Note in passing that Toronto is not Canada's capital city - that's Ottawa. Toronto is however by far the most populous Canadian city, with nearly 7M people in the Greater Toronto Area and 2.5M people in Toronto itself, nearly twice that of nearest rival Montreal. Mr. Ford is the most visible mayor in Canada, so this is why the story is getting so much airtime. As to the veracity of the story I have no idea, but I suspect Chief Blair is correct - even if it clearly shows someone who is indisputably Rob Ford smoking from something very much like a crack pipe, how can you show the smoke originated from an illegal substance?

I do wonder, though, whether this chasing of Ford is a door that other politicians really want to open. There are two arguments you could make against a politician taking illegal drugs; one is that they should obey the law as to do otherwise is to set a bad example to their citizens. The other is that imbibing such substances could impair their judgement and effectiveness in their roles. However, if this is really a concern, we should not wait for videos of our politicians toking or smoking to arise; instead, we should be conducting random drug tests. This is what we do for people conducting safety-related work (train operators, railway maintenance workers etc.) Why should politicians be immune? Turn up at City Hall with drug and alcohol testing kits, randomly select politicos and publish a list of detections - allowing the politicians a second test if they fail first time around. Of course, since impairment is a concern, we should cover alcohol in the tests - no more politico boozing before important votes.

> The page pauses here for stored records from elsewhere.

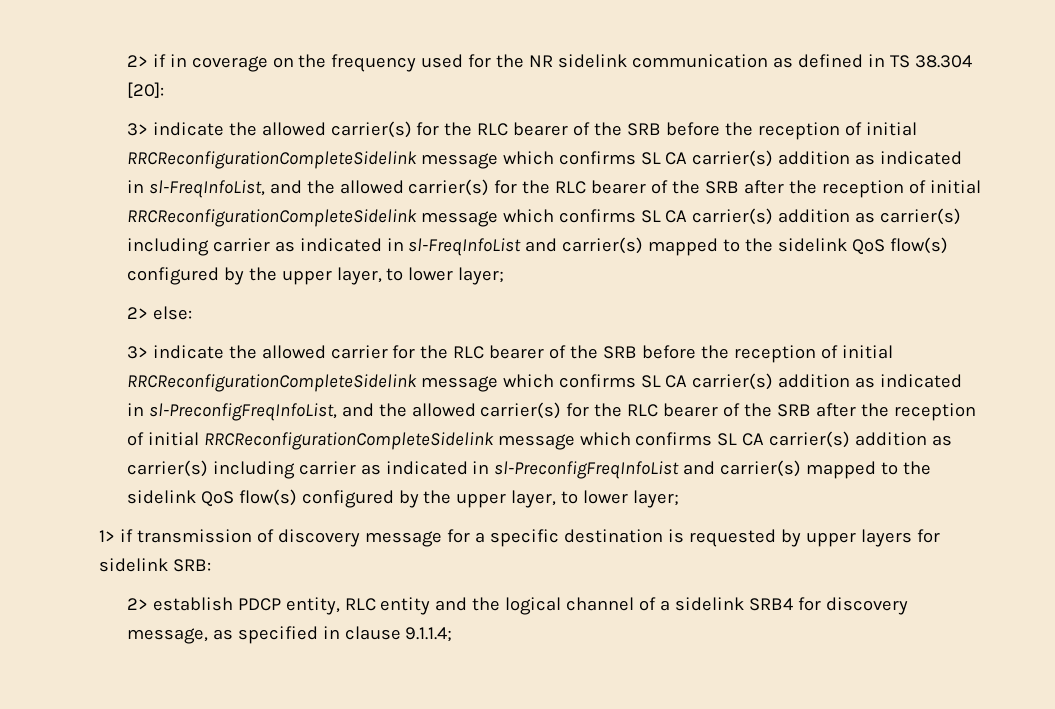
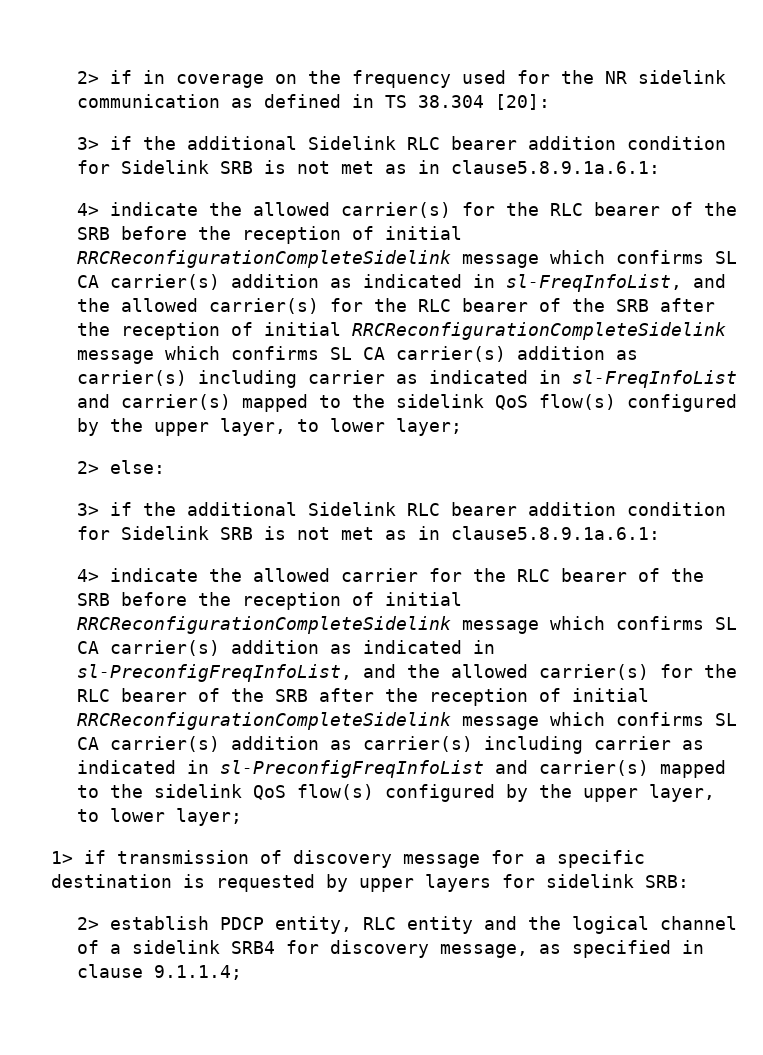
  2> if in coverage on the frequency used for the NR sidelink communication as defined in TS 38.304 [20]:
- 3> indicate the allowed carrier(s) for the RLC bearer of the SRB before the reception of initial RRCReconfigurationCompleteSidelink message which confirms SL CA carrier(s) addition as indicated in sl-FreqInfoList, and the allowed carrier(s) for the RLC bearer of the SRB after the reception of initial RRCReconfigurationCompleteSidelink message which confirms SL CA carrier(s) addition as carrier(s) including carrier as indicated in sl-FreqInfoList and carrier(s) mapped to the sidelink QoS flow(s) configured by the upper layer, to lower layer;
+ 3> if the additional Sidelink RLC bearer addition condition for Sidelink SRB is not met as in clause5.8.9.1a.6.1:
+ 4> indicate the allowed carrier(s) for the RLC bearer of the SRB before the reception of initial RRCReconfigurationCompleteSidelink message which confirms SL CA carrier(s) addition as indicated in sl-FreqInfoList, and the allowed carrier(s) for the RLC bearer of the SRB after the reception of initial RRCReconfigurationCompleteSidelink message which confirms SL CA carrier(s) addition as carrier(s) including carrier as indicated in sl-FreqInfoList and carrier(s) mapped to the sidelink QoS flow(s) configured by the upper layer, to lower layer;
  2> else:
- 3> indicate the allowed carrier for the RLC bearer of the SRB before the reception of initial RRCReconfigurationCompleteSidelink message which confirms SL CA carrier(s) addition as indicated in sl-PreconfigFreqInfoList, and the allowed carrier(s) for the RLC bearer of the SRB after the reception of initial RRCReconfigurationCompleteSidelink message which confirms SL CA carrier(s) addition as carrier(s) including carrier as indicated in sl-PreconfigFreqInfoList and carrier(s) mapped to the sidelink QoS flow(s) configured by the upper layer, to lower layer;
+ 3> if the additional Sidelink RLC bearer addition condition for Sidelink SRB is not met as in clause5.8.9.1a.6.1:
+ 4> indicate the allowed carrier for the RLC bearer of the SRB before the reception of initial RRCReconfigurationCompleteSidelink message which confirms SL CA carrier(s) addition as indicated in sl-PreconfigFreqInfoList, and the allowed carrier(s) for the RLC bearer of the SRB after the reception of initial RRCReconfigurationCompleteSidelink message which confirms SL CA carrier(s) addition as carrier(s) including carrier as indicated in sl-PreconfigFreqInfoList and carrier(s) mapped to the sidelink QoS flow(s) configured by the upper layer, to lower layer;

I used to hang around with people who subsequently went into politics, and they were some of the most blatant weed consumers I've known. Most of them ended up on the red side of the benches. If politicians are to be kicked out of politics based on drug consumption, we'll have many fewer politicians. We should probably also start to look at those who report on politics, since they determine how political actions appear to the rest of us. Is this really what the people wailing about Rob Ford want to happen?